Sol
cenahta uzun süredir devam eden bir yarılmanın güncel siyasetin katkısıyla
ayyuka çıkması ve önümüzdeki yıllarda yaşanacak sınıfsal konumlanmaları belli
etmesi ile karşı karşıyayız. Son laiklik tartışması ve özellikle bu tartışmayla
solun belli bir kesiminin, daha çok da Haziran Hareketi çizgisinde saflaşan
kesimlerin verdiği siyasal tepki, bu yarılmanın artık ciddi bir boyuta
vardığını göstermektedir.
Askerin
bir devlet sınıfı olarak müesses nizamın denkleminde özgül ağırlığıyla yer tuttuğu
dönemde soldaki ‘common sense’, yaratılan laik/anti-laik geriliminin
yapay bir gerilim olduğu, toplumsal çelişkileri maskelediği ve buna kesinlikle
angaje olunmaması gerektiği yönündeydi.
Şimdi
kendilerini yeni cumhuriyet muhafızları olarak tahkim eden çevrelerin “Laiklik!”
naraları atarlarken bize açıklamaları gereken ilk nokta şudur: bu yapay gerilim,
artık doğallaşmış mıdır? Ya da artık temel gerilimlerden birisi hâline mi
gelmiştir? Eğer bu böyleyse, irtica paranoyasıyla itham edilen ordu, yıllardır
bize bir doğruyu anlatmaya çalışmıştır da biz mi anlamamışızdır? Eğer bu
böyleyse, şu an yeni cumhuriyet muhafızları, zamanında ordunun uyarılarına
yeterince kulak asmadıkları ve bu yönde bir siyaset geliştirmedikleri için
özeleştiri yapmalıdırlar.

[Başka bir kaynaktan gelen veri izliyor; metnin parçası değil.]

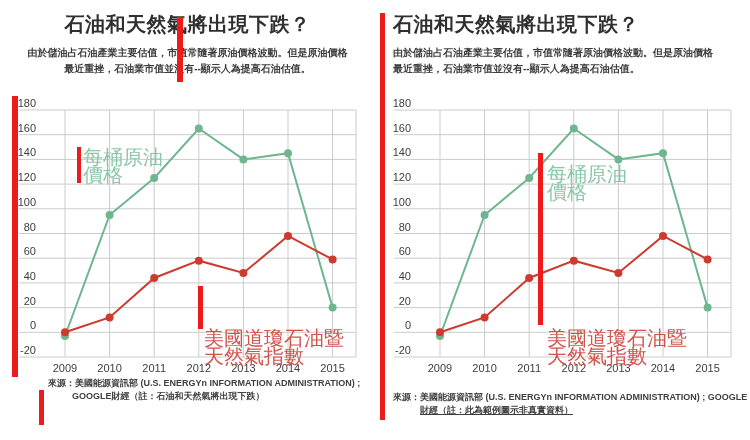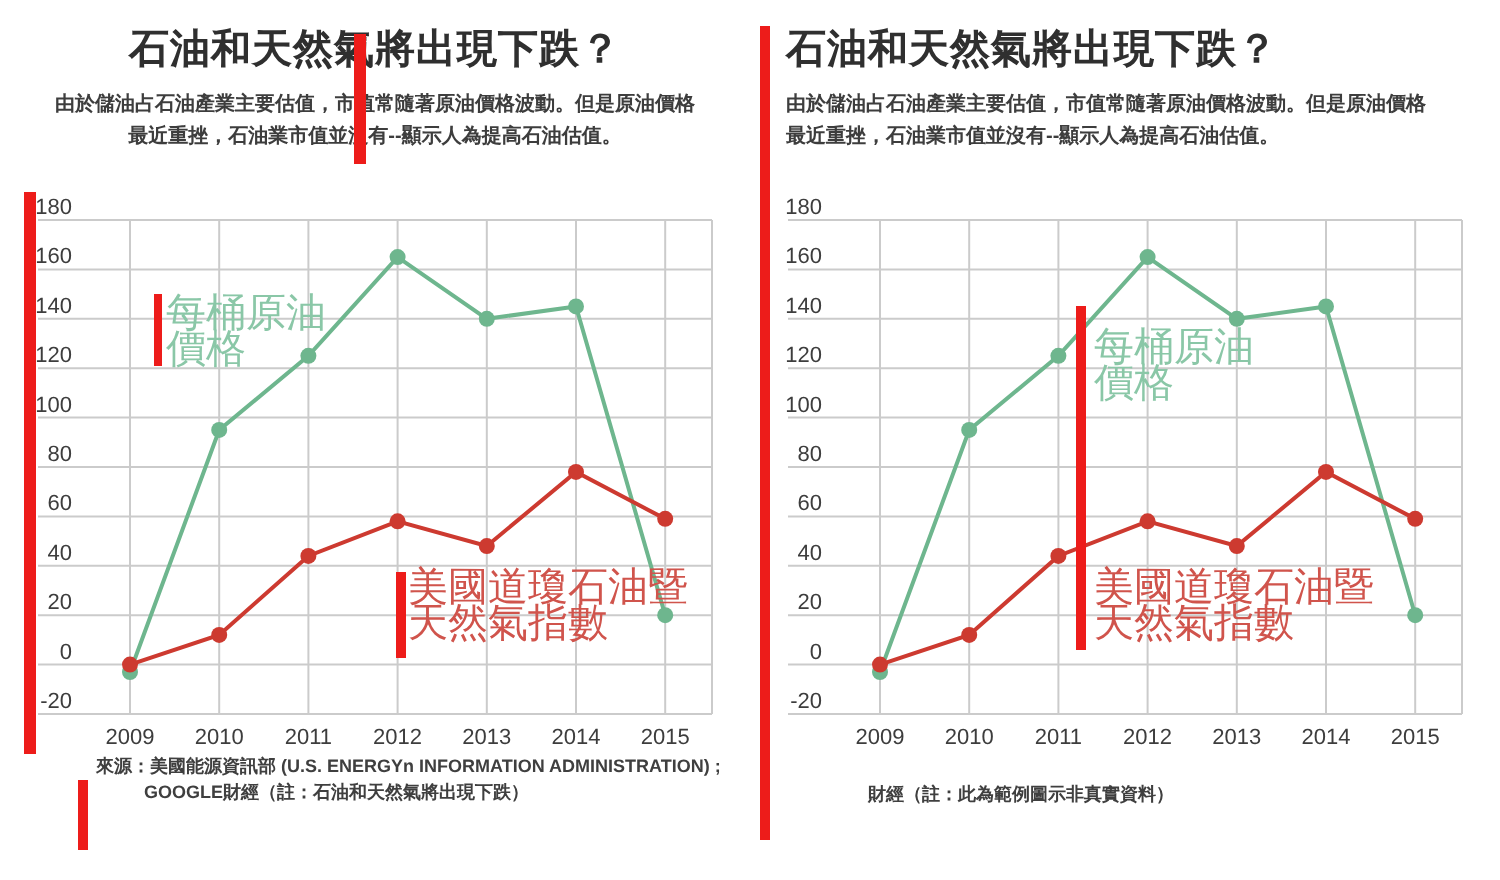--- a/index.html
+++ b/index.html
@@ -32,7 +32,7 @@
     position:absolute;font-size:20px;line-height:18px;font-weight:400;white-space:nowrap;
   }
   .series-label.green{color:var(--green-label);}
-  .series-label.red{color:var(--red-label);}
+  .series-label.red{color:var(--red-label);margin-top:44px;}
 
   .redbar{position:absolute;background:var(--annot);z-index:5;}
 

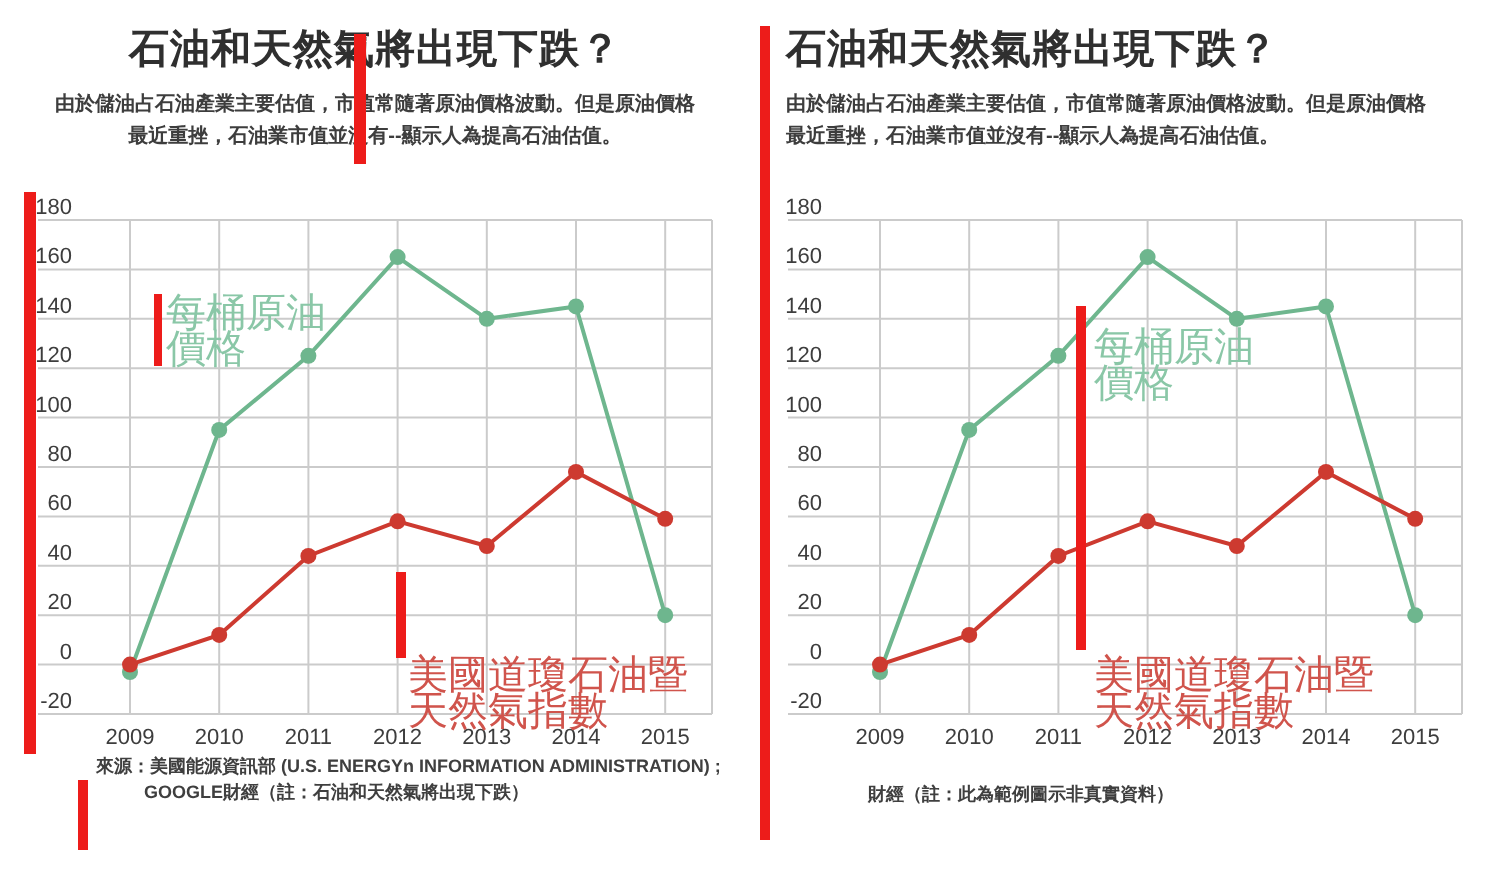--- a/index.html
+++ b/index.html
@@ -197,6 +197,7 @@
   </div>
 
   <div class="source" style="left:18px;top:391px">
+    <div>來源：美國能源資訊部 (U.S. ENERGYn INFORMATION ADMINISTRATION) ; GOOGLE</div>
     <div class="src-indent-27">財經（註：此為範例圖示非真實資料）</div>
   </div>
 

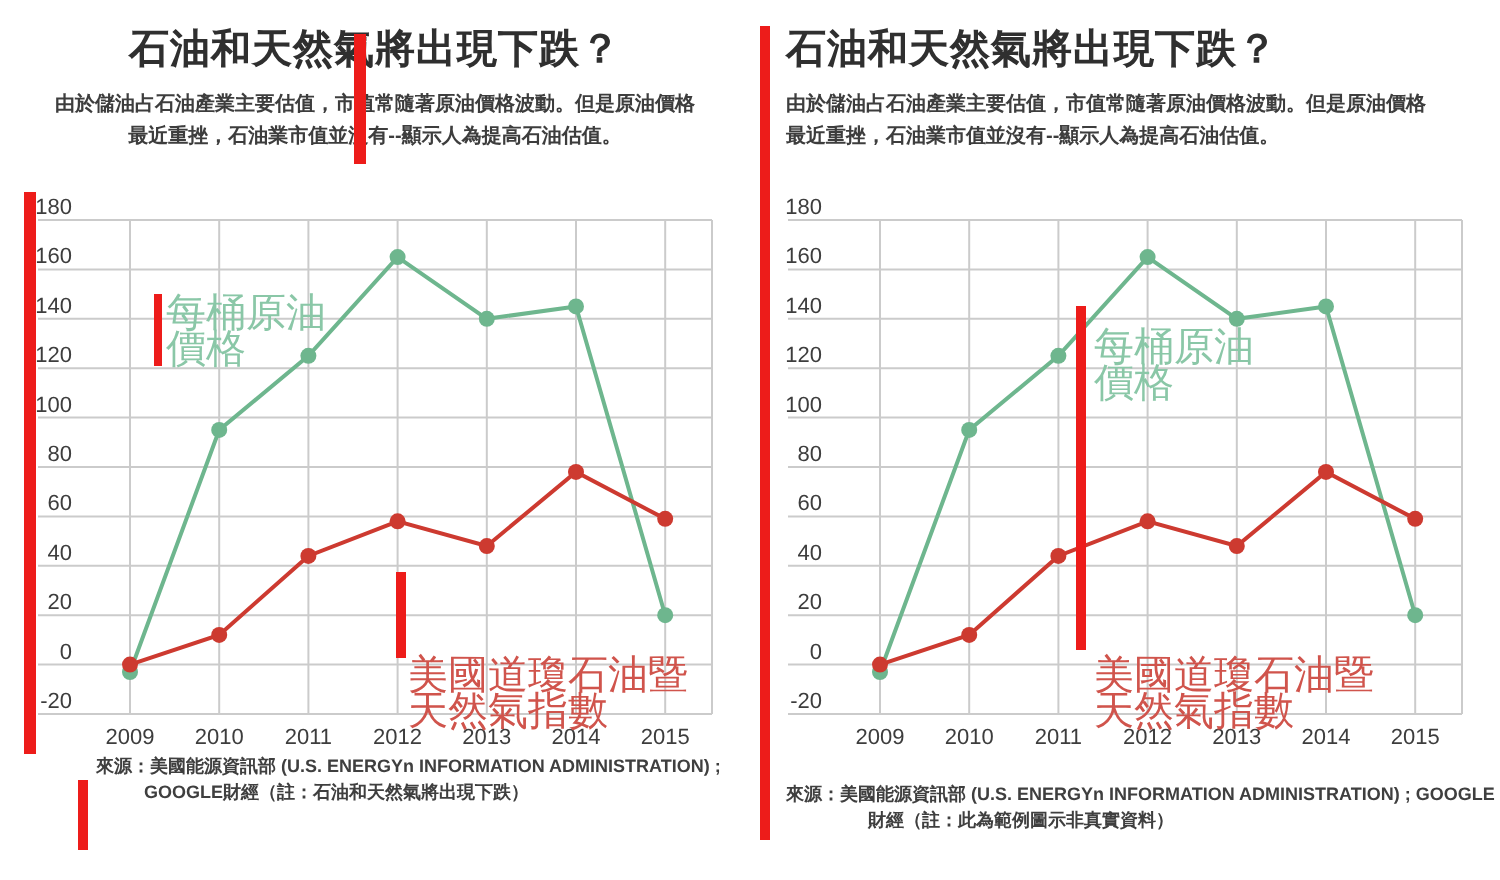--- a/index.html
+++ b/index.html
@@ -41,7 +41,7 @@
     color:#3f3f3f;white-space:nowrap;
   }
   .src-indent-24{margin-left:24px;}
-  .src-indent-27{margin-left:41px;}
+  .src-indent-27{margin-left:27px;text-decoration:underline;}
 </style>
 </head>
 <body>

Ve bize, nasıl oldu da bu düzenin temel çelişkilerini
yumuşatan enstrümanlardan birisi olan bu yapay gerilimin doğallaştığını,
marksizmin bütüncül yöntemi içerisinde açıklamalıdırlar.
İlginç
bir nokta daha göze çarpmakta. Bahsettiğimiz sol kesimlerin medyalarında ürettikleri
söylem, haber seçme-yayınlama-yapma biçimleri, olaylarda odaklandıkları
noktalar, her yönüyle rezil 28 Şubat medyacılığını anımsatmakta.
Kendilerini
yeni cumhuriyet muhafızları olarak bir siyasal hatta tahkim ederlerken,
medyalarını da post-28 Şubat formatıyla güncellemekten çekinmiyorlar. Nitekim,
ibretle gelinen nokta, ülkenin komünist partisinin “yobaz takip hattı” kurarak
müthiş bir siyasal öncülük örneği göstermesi, Türkiye işçi sınıfına ve
emekçilerine geleceğe umutla bakabilecekleri bir siyasal ‘hat’ armağan etmiş
olmasıdır.
‘Laiklik
elden gidiyor’cularla ‘din elden gidiyorcular’ın yarattıkları siyasal tiyatroyu
dağıtacak olan ise Müslüman, Ateist, Alevi, Kürt, Türk, Ermeni, Rum, Laz,
Çerkes emekçi halklarımızın düzenin tesviyesinden geçmiş hiçbir kavramla
birbirlerine seslenmeyecekleri, birbirlerini bu kavramların sopasıyla tehdit
etmeyecekleri bir özgürlük mücadelesi olacaktır.
‘Gericiliğe
karşı mücadeleye’ gelince. Bu mücadelenin en temel siyasi çıkış noktası, her
şeyden önce AKP’nin Türkiye halkında yarattığı bölünmeyi açık ya da gizli bir
şekilde varsaymamak, bunu kabul etmemektir. Bunu varsayan ya da baştan a
priori olarak kabul eden her tutum, karşı devrimci bir tutumdur, tıpkı
Gezi’yi bir Alevi ayaklanması olarak gören politik tutumun karşı devrimci
olması gibi. Ve bu tutum, AKP’nin yarattığı karşı devrimci toplumsal bölünmede
kendisine tahsis edilen sosyolojik mekânda siyaset yapmaya mahkûmdur. Maltepe
Beşçeşmeler’e hapsolup Başıbüyük’te politik faaliyet yürütememek budur.
Şu
gericilikle mücadeleye kendini vakfetmiş arkadaşlara bir çift laf. Ahmet Hakan
size tavsiyelerde bulundu, söyleyene değil, söyletene bakmalı, ona bu
tavsiyeleri söyleten şey, içinden çıkıp geldiği ve ne kadar değişirse değişsin
benliğinde mutlaka yer tutan sosyolojidir. Bu sosyolojinin deneyimini çok da
hor görmeyin. İkincisi, aydın, laik, bilimsel orta/üst-orta sınıf kitlenize (ki
bu kitlenin içinde Celal Şengör hocanız da var) Stalin sevdanızdan pek
bahsetmeyin, yoksa sizi de gerici görmeye başlarlar.